The most common symptoms of IBS include:

  • changes in bowel habits

  • abdominal pain and cramping, which often reduce after passing a stool

  • a feeling that the bowels are not empty after passing stools

  • passing excess gas

  • the passing of mucus from the rectum

  • a sudden, urgent need to use the bathroom

  • swelling or bloating of the abdomen

  • Symptoms often get worse after meals. A flare-up may last for several days, and then symptoms either improve or resolve completely.

Signs and symptoms vary between individuals. They often resemble symptoms of other diseases and conditions and can also affect different parts of the body.


These may include:

  • frequent urination

  • halitosis, or bad breath

  • headache

  • joint or muscle pain

  • persistent fatigue

  • in females, painful sex

  • irregular menses

Anxiety and depression may also occur, often due to the discomfort and embarrassment that may accompany the condition.


What foods trigger IBS?


What you eat and how you eat can affect symptom of this condition. While it may not be possible to completely prevent IBS symptoms, you may find that certain foods trigger IBS symptoms. To help figure out which foods cause you symptoms, a doctor may suggest keeping a food diary.

Some foods can help in the prevention of symptoms.


Foods to eat that may provide symptom relief (home remedies and others) for some people:

  • Dietary fiber supplements

  • Water

  • Low-fat foods

  • High-carbohydrate foods (such as whole wheat pasta, brown rice, and whole grain breads)

  • Probiotics and prebiotics

  • Some people report kefir or Aloe Vera juice helps symptoms.

  • A high-fiber diet may help relieve constipation in some cases of IBS, but it may also worsen some symptoms such as bloating and gas. The current recommended daily fiber intake is 20-35 grams daily.

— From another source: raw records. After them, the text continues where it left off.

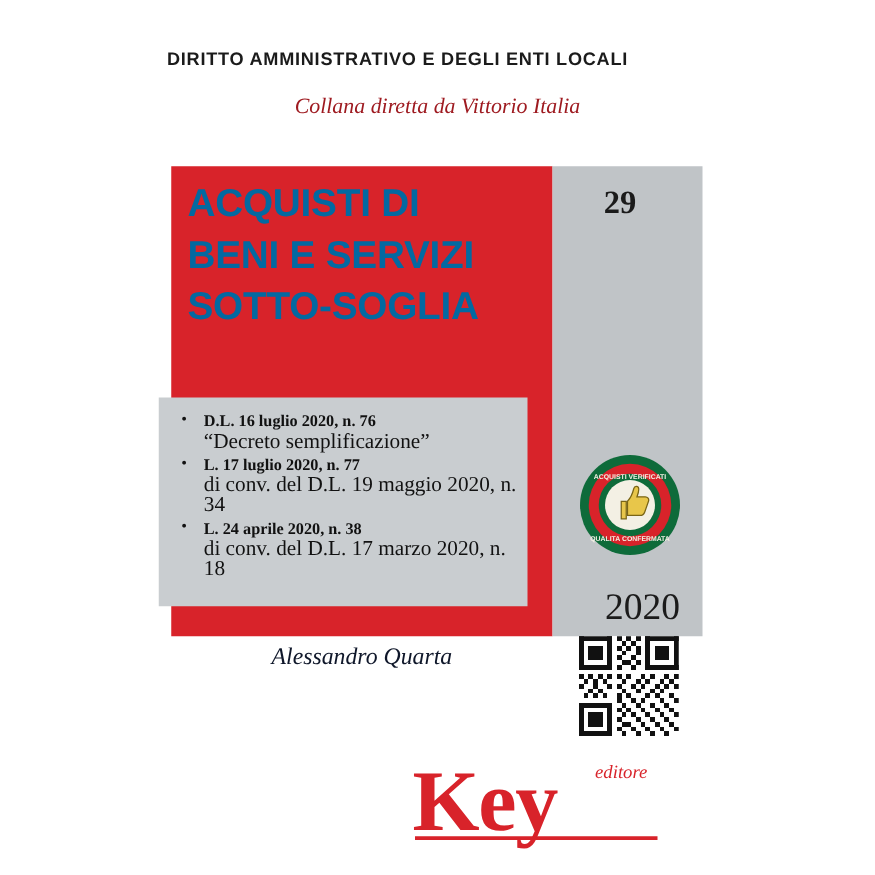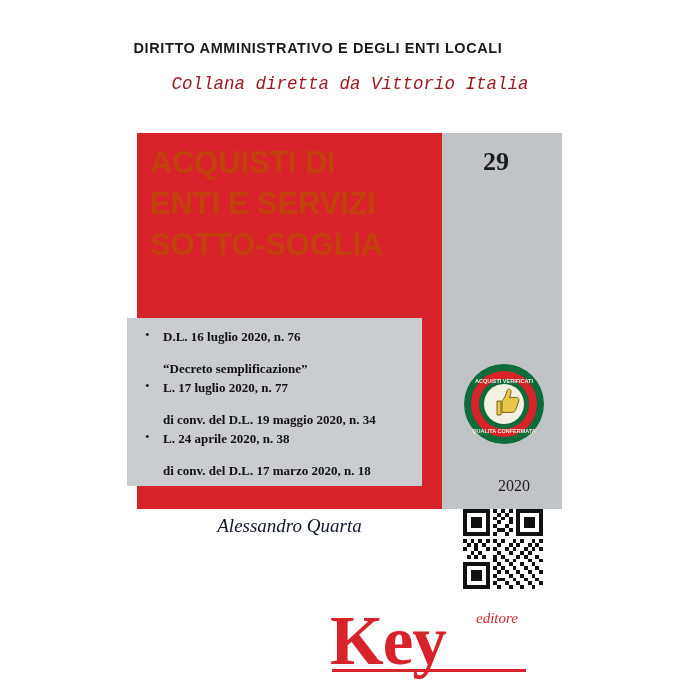"Collana diretta da Vittorio Italia" .series-director { font-family: Liberation Mono, monospace -> Liberation Serif, serif }
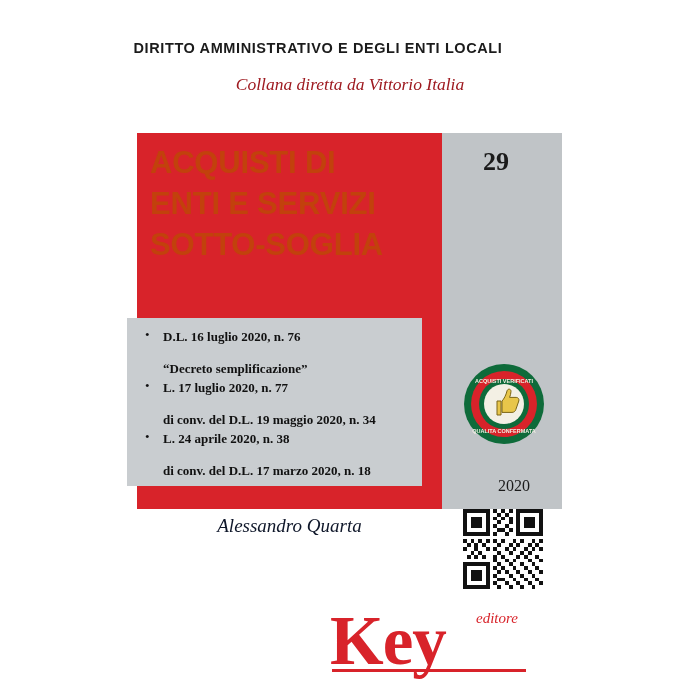"ACQUISTI DI" .book-title { color: #c2410c -> #0369a1 }
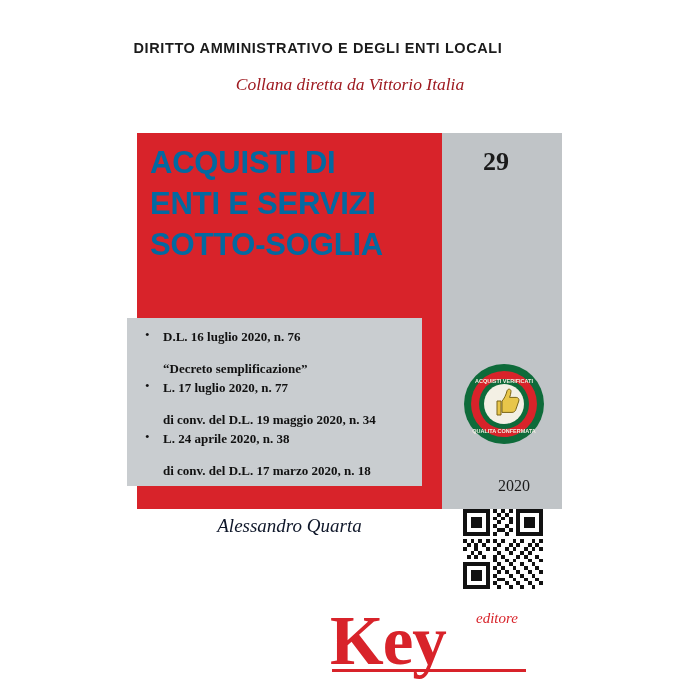"ENTI E SERVIZI" div { text: ENTI -> BENI }
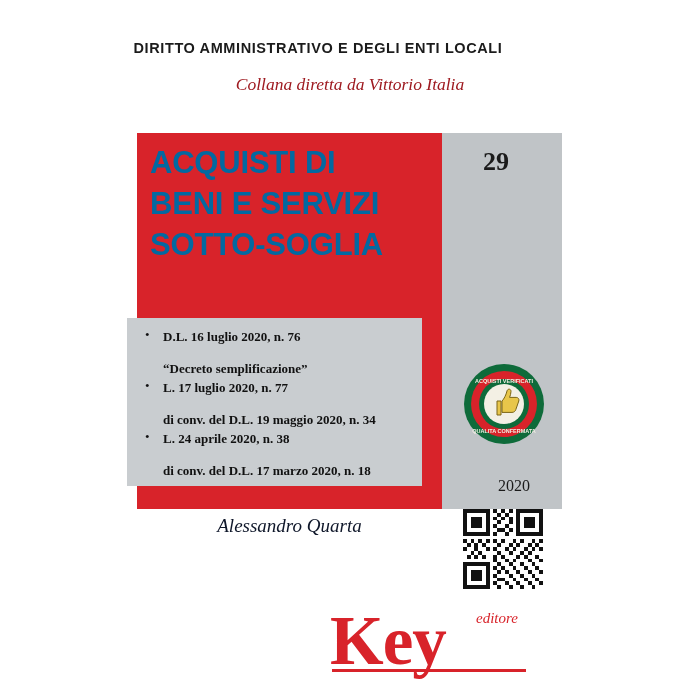"D.L. 16 luglio 2020, n." .laws-box { padding: 10px 8px 5px 12px -> 10px 8px 20px 12px }
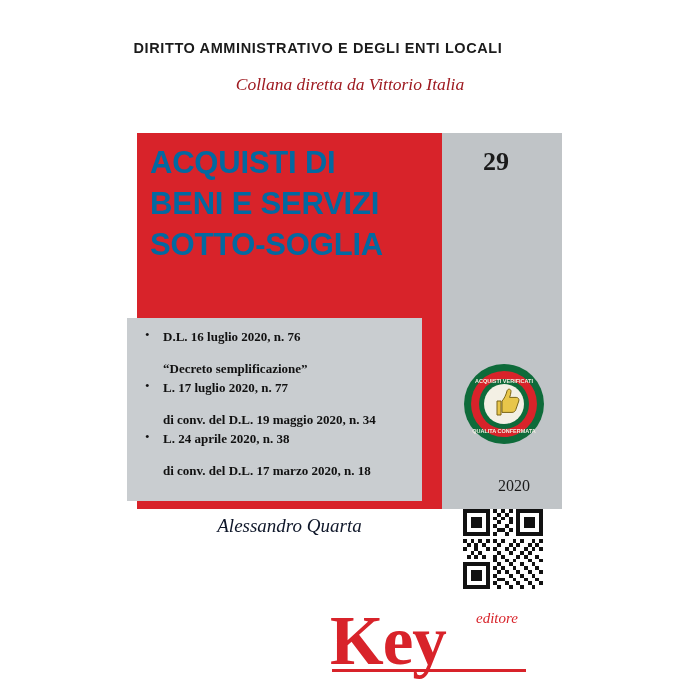"“Decreto semplificazione”" .law-sub { font-size: 13px -> 17px; font-weight: bold -> normal; margin-top: 16px -> none }
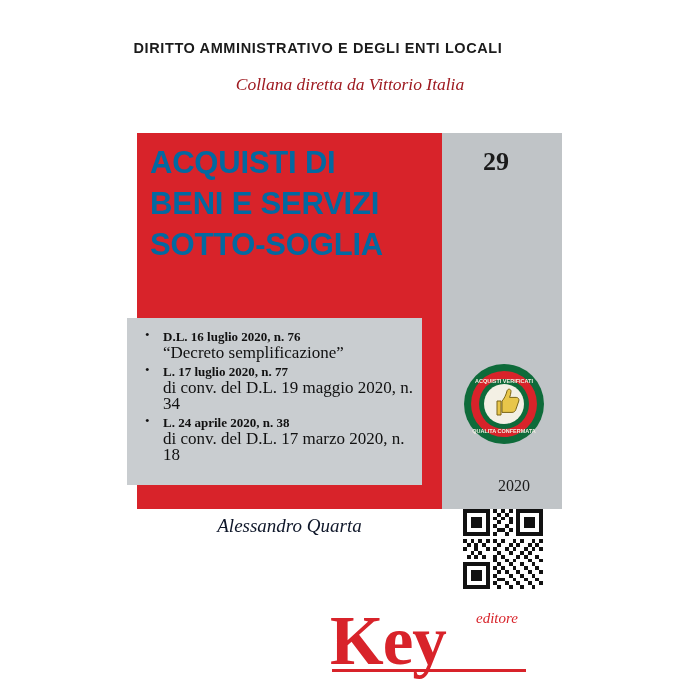"2020" .issue-year { font-size: 16px -> 30px }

Foods to avoid or limit if you have IBS

  • Dairy products, including milk and cheese (Lactose intolerance symptoms can be similar to IBS symptoms.)

  • Certain vegetables that increase gas (such as cauliflower, broccoli, cabbage, Brussels sprouts) and legumes (such as beans)

  • Fatty or fried foods

  • Alcohol, caffeine, or soda

  • Foods high in sugars

  • Artificial sweeteners

  • Chewing gum

  • Nuts

What natural and home remedies or other lifestyle changes help IBS symptoms?


Some lifestyle changes that can also help relieve symptoms are:

  • Eat smaller, more frequent meals

  • Quit smoking

  • Exercise regularly

  • Take probiotics

  • Avoid caffeine

  • Use stress management and relaxation techniques

  • Pain-management techniques

  • Regular exercise such as walking or yoga

  • Get an adequate amount of sleep

  • Try ginger or peppermint, which may help digestion


Can IBS be prevented?


It may not be possible to prevent developing IBS, but you can take steps to prevent symptoms for occurring or worsening. As discussed earlier, dietary and lifestyle changes can help you manage symptoms. To identify food triggers, your doctor may suggest that you keep a food diary and avoid foods that cause symptoms. Manage stress and anxiety, and try cognitive therapy or psychotherapy if needed.